Yunnan province has many different minority groups, and Lijiang is home to several, but primarily to the Naxi people. The Naxis are ethnically Tibetan, speak their own Naxi language and use a pictograph writing system- the oldest still in use, in fact. They are a matriarchal society, whereby the women inherit all property, can have multiple lovers, and are responsible for supporting their children, moreso than the fathers.

We’re at Mama Naxi’s guesthouse and have been lucky to experience Naxi hospitality and nurturing. Mama, who fills the main building (Bldg 3) with her loud voice and great food, has been awesome at scoring us the cheapest plane tickets ever, as well as arranging our transport to Shangri-la/Zhongdian today. She cooked a 7-course meal last night and we all sat around stuffing ourselves silly. And it only cost 10 yuan- that same meal would have cost over 100 at a restaurant! And it was so great. Picture!!

That was taken before the last dish came out. It was broccoli, wok-fried and flavorful.

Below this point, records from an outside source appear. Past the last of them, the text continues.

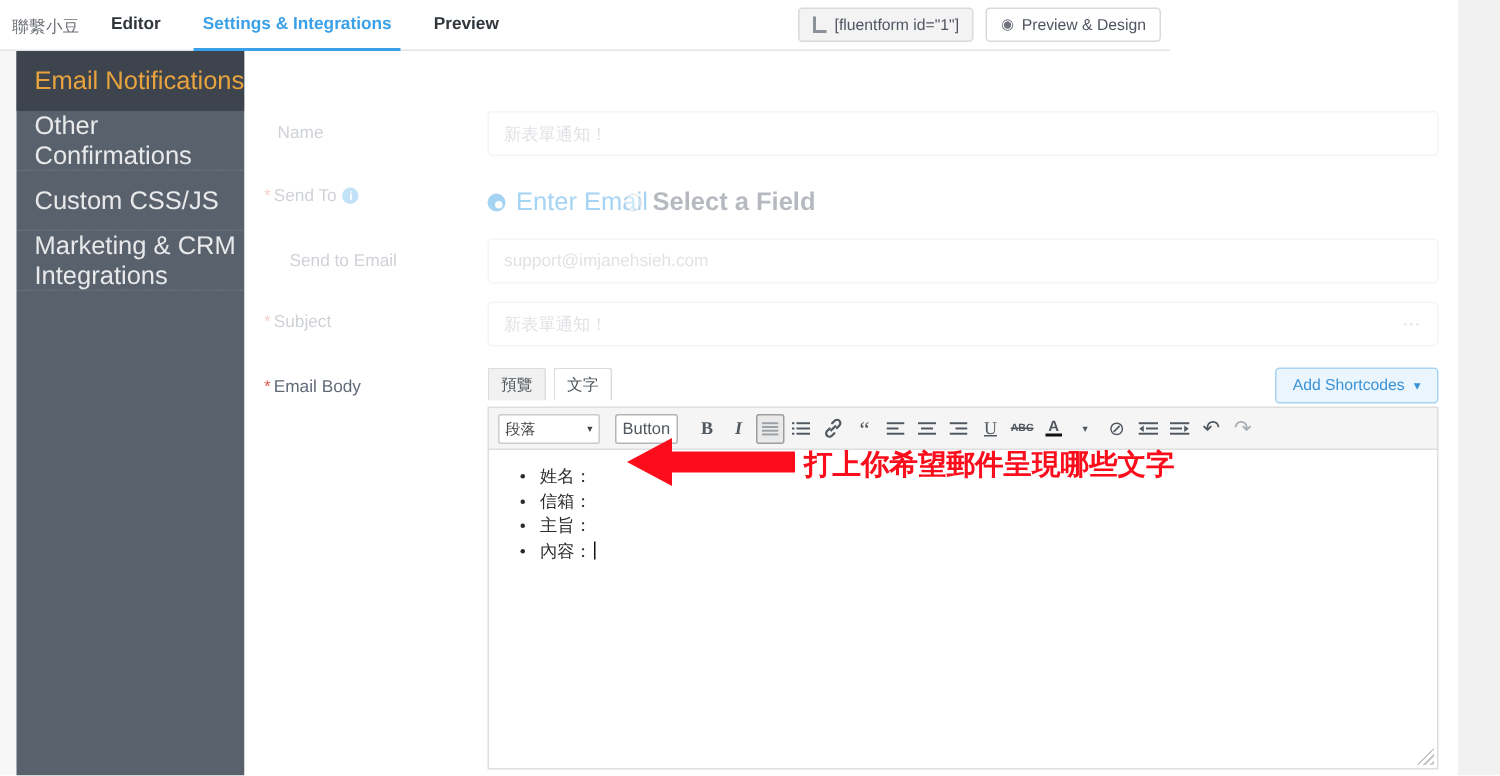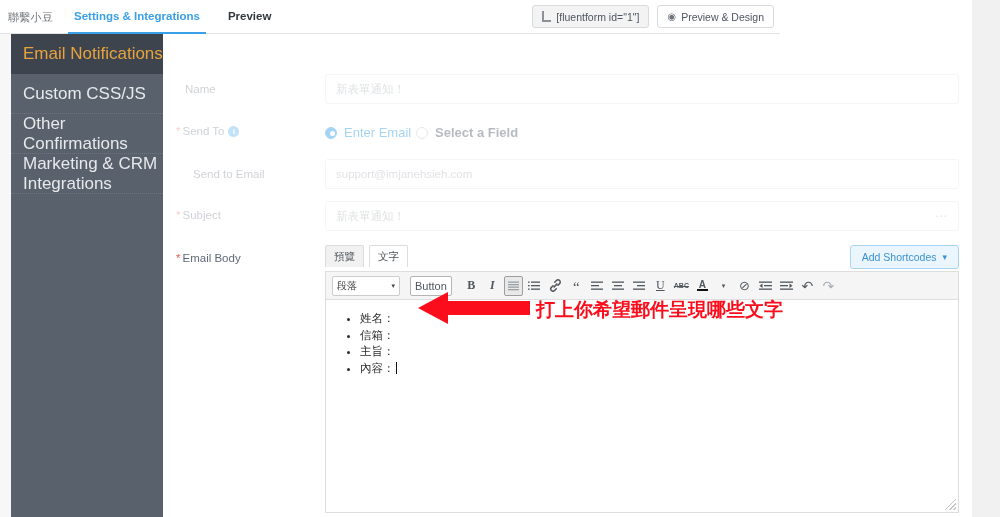--- a/index.html
+++ b/index.html
@@ -193,6 +193,7 @@
     <div class="brand">聯繫小豆</div>
 
     <div class="tabs">
+      <div class="tab">Editor</div>
       <div class="tab active">Settings &amp; Integrations</div>
       <div class="tab">Preview</div>
     </div>

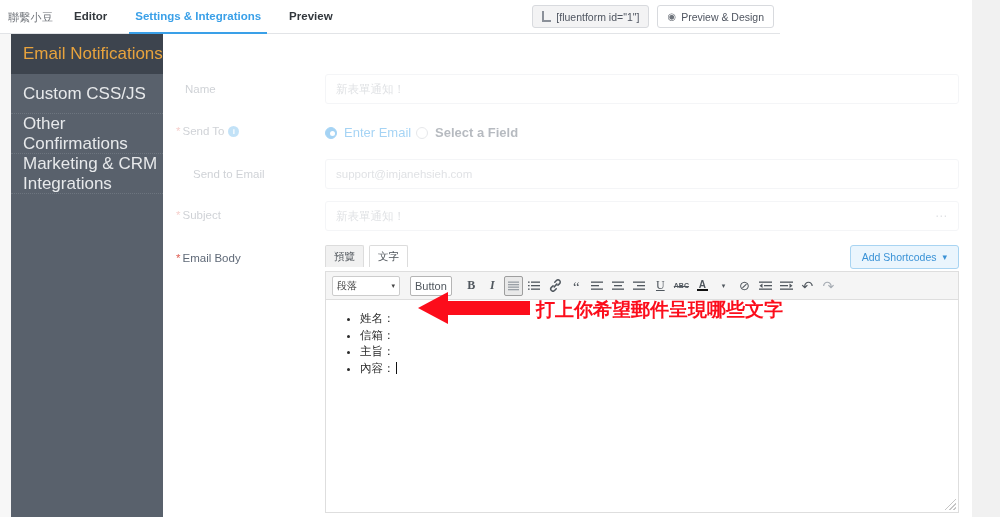--- a/index.html
+++ b/index.html
@@ -215,10 +215,10 @@
       <span>Email Notifications</span>
     </div>
     <div class="side-item">
+      <span>Other Confirmations</span>
+    </div>
+    <div class="side-item">
       <span>Custom CSS/JS</span>
-    </div>
-    <div class="side-item">
-      <span>Other Confirmations</span>
     </div>
     <div class="side-item">
       <span>Marketing &amp; CRM Integrations</span>

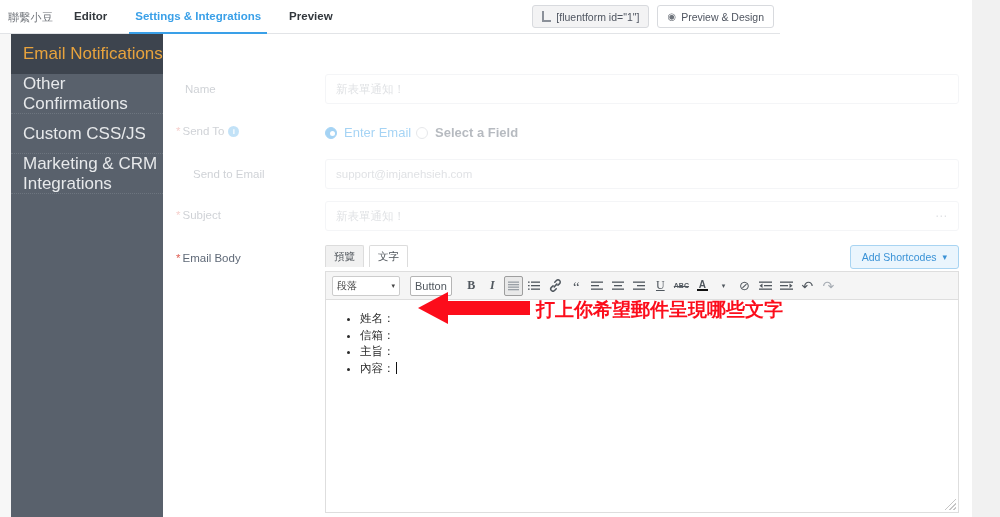--- a/index.html
+++ b/index.html
@@ -110,7 +110,7 @@
     content: ""; position: absolute; left: 3.5px; top: 3.5px;
     width: 5px; height: 5px; border-radius: 50%; background: #fff;
   }
-  .radio-lbl { font-size: 13px; color: #5f6874; font-weight: bold; }
+  .radio-lbl { font-size: 17px; color: #5f6874; font-weight: bold; }
   .radio-lbl.sel { color: #3aa0e8; font-weight: normal; }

Baba lives at the the building we’re staying in. He’s a much quieter, meeker, but just as hospitable, version of Mama. So, if you ever come to Lijiang, Mark and I absolutely recommend this guesthouse. But do try to get a private bathroom- the shared bathrooms aren’t very nice. That’s really my only complaint. Everything else has been wonderful here- great food, our laundry was done super-fast and cheap, all our travel arrangements were made in like 10 seconds and for a much cheaper price than I had budgeted, our room was even way cheaper than we had anticipated. It’s just been a great experience here!